Promotional Poster from Netflix Film Marriage Story directed by Noah Baumbach and starring Adam Driver and Scarlett Johansson

Theatrical Release Poster*

Most divorce professionals have “seen this movie before” in their own practices.

As a divorce professional for the last 20 years, I’ve been involved in more than one ugly divorce as I am sure you can imagine.  The stories are similar and seem to go one of two ways.  Either the parties get to a place where they can work through their differences out of court or the case devolves into a nightmare scenario where parents give up all control to a broken adversarial legal system.

The second option of the completely messed up divorce experience is powerfully portrayed in Marriage Story, now streaming on Netflix.  With a fantastic screenplay by Noah Baumbach, the film is the recipient of multiple Oscar nominations such as best actress, best actor, best picture, best supporting actress, best original screenplay and best original music score.  It’s a tour de force of acting prowess that made the critics very happy.  Marriage Story shines a light on the emotional trauma an adversarial process can cause when parties cede control of their families to the judicial system.

Our protagonists, Charlie (played by Adam Driver) and Nicole (played by Scarlett Johansson) are an artsy theater couple living in New York with an 8-year-old son.  We learn quickly that they are trying for an amicable split, but after a disastrous meeting with a less than competent mediator, things go pretty far south.  Mom moves to LA to reboot her acting career while Dad stays in New York.  While in LA, Mom hires a shark of an attorney in the form of Laura Dern.  What follows is the typical sorrow, pain and emotional destruction of the adversarial litigated divorce.

(An aside: The scene with the bumbling mediator would be great to use in a mediation training as an example of what a mediator should NOT do.)

Emotional Ambiguity is “Par for the Course” in Family Law

While the film gets some of the law not quite right, it nails the ambiguity and conflict experienced by a couple in divorce who are estranged yet still have good feelings somewhere- even if buried deeply.  In reality, when people marry and especially when there are children, there is a thread of positive in the feelings even when there is hurt and anger from a divorce.  I have learned as a family law mediator that the more tightly and deeply a person buries the good feelings for their ex, the greater the remaining love actually is.  Betrayal and hurt from a person one loves stings much more acutely than when it’s a person one cares less for.

Uncovering that Remnant of Good Feeling

Sometimes a remedy mediators use to find accord is to help the parties find that string of good feeling that remains – no matter how difficult to find and how small it is.  Litigation does the opposite.
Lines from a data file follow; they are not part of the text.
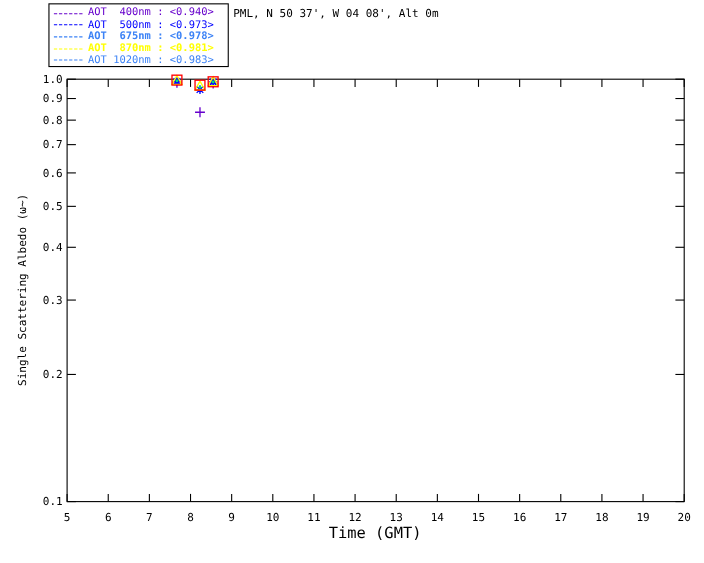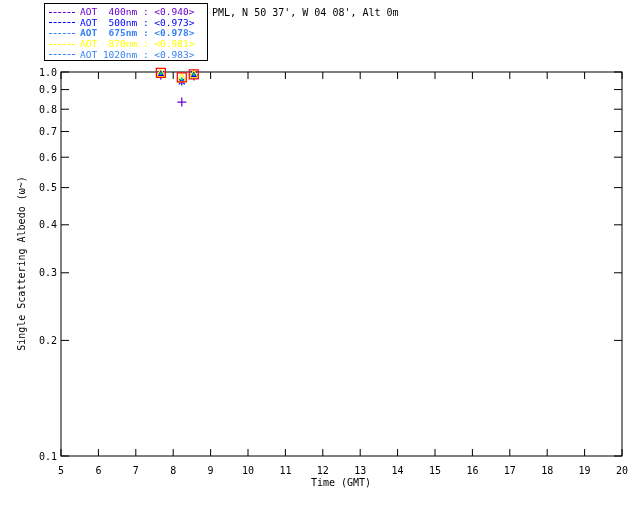"AOT 870nm : <0.981>" div.leg-row { font-weight: none -> bold }
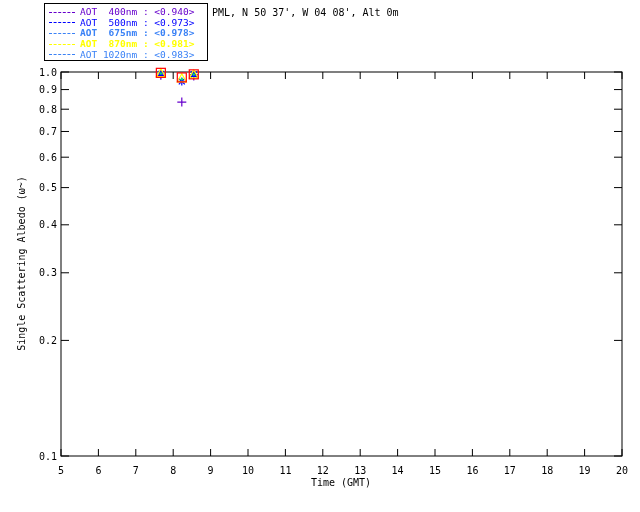"Time (GMT)" .xlabel { font-size: 10px -> 14px }
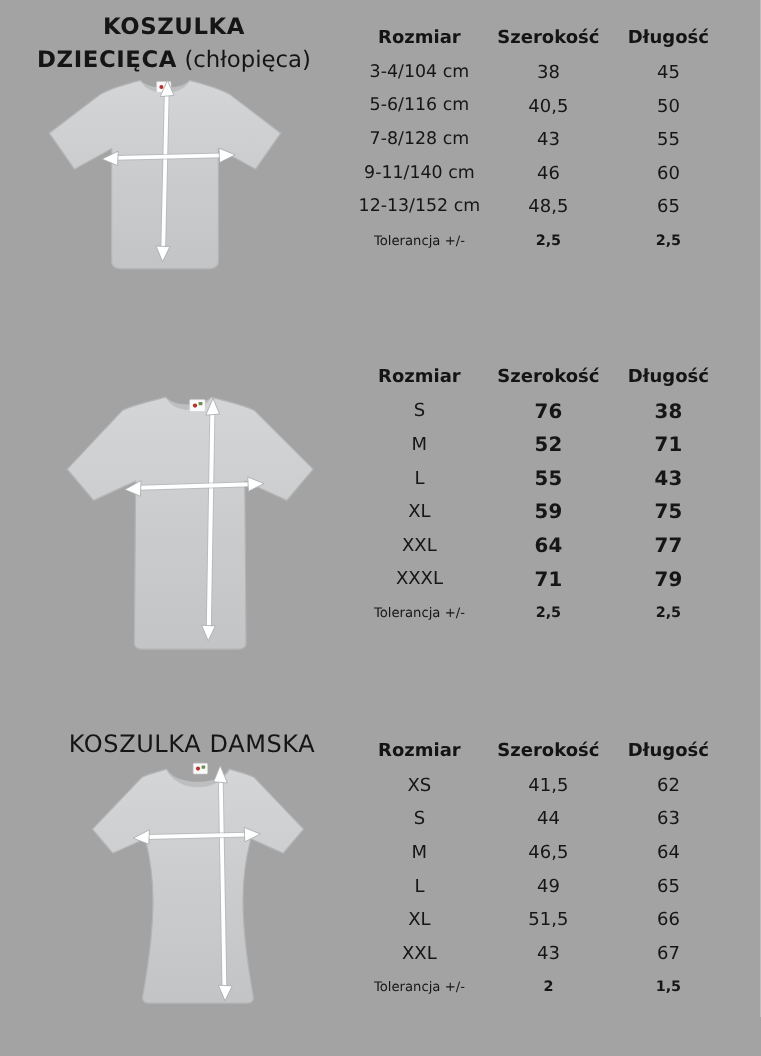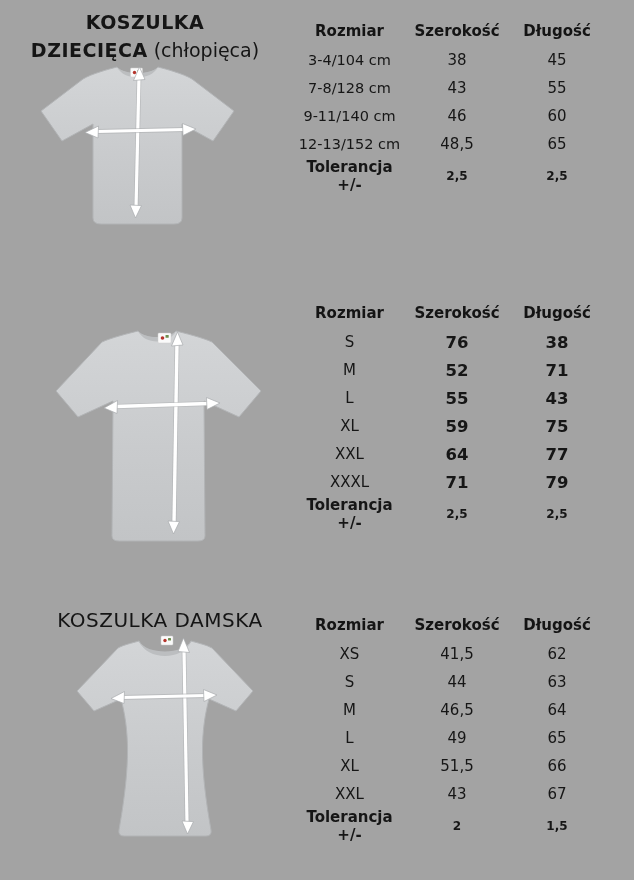"5-6/116 cm" div.trow { html: none -> <div> <span>5-6/116 cm</span> <span>40,5</span> <span>50</span> </div> }
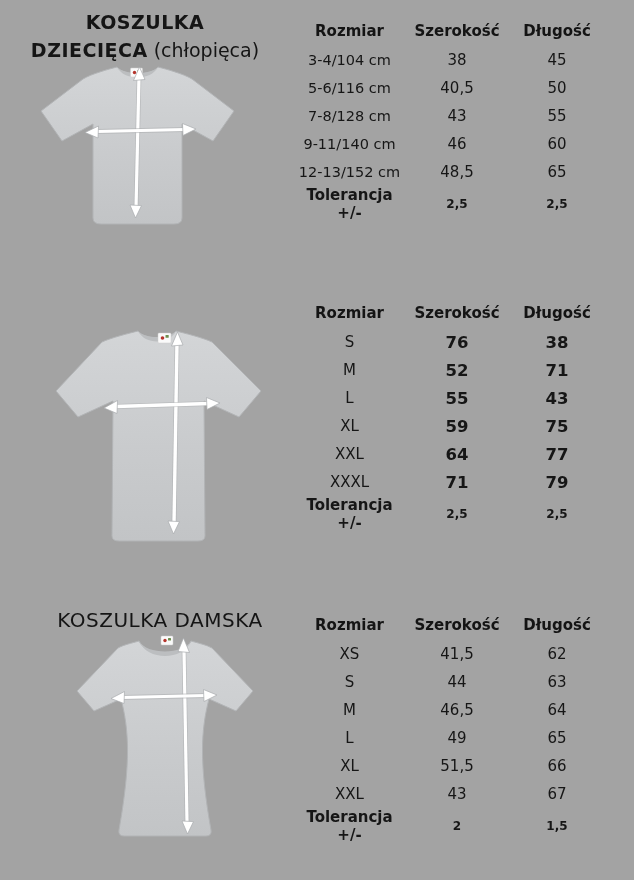"Tolerancja +/-" .trow.row-tol .c-size { font-size: 15px -> 11px; font-weight: 700 -> 400 }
It creates new negative feelings and wounds unnecessarily, which chokes out the possibility for positivity and accord.

Divorce Litigation Disempowers

Further, divorce litigation takes control away from the parties.  It is disempowering, emasculating, demoralizing, debilitating and impoverishing. One particular scene in the film shows the lawyers arguing in the courtroom in front of a judge while Charlie and Nicole watch helplessly.  The attorneys take simple mistakes or misunderstandings and elevate them into unmitigated crimes against humanity.  While their horror is clear, they seem transfixed and paralyzed as the mutual assured destruction continues.

I’ve learned that such hyperbole argued in a courtroom tends to accomplish little.  One wise practitioner once warned me that it is rare for a person to be as horrible as portrayed by the ex spouse.  Insults hurled across the court room tend to boomerang.  This truth holds: water seeks its own level.  Said more coarsely, “Mother Teresa doesn’t marry Hitler.”

So, if you are a divorce practitioner, you owe it to your clients to watch this film as a window into what is going on when you aren’t there- the unintended consequences of a less than careful application of our craft.  If you are contemplating a divorce or are in the throws of divorce conflict, you owe it to yourself and your children to watch this film so you can be alerted to the dangers and pitfalls that may befall you without taking care.  As I always tell my prospective clients, the decision of HOW you divorce is almost as important as the decisions TO divorce.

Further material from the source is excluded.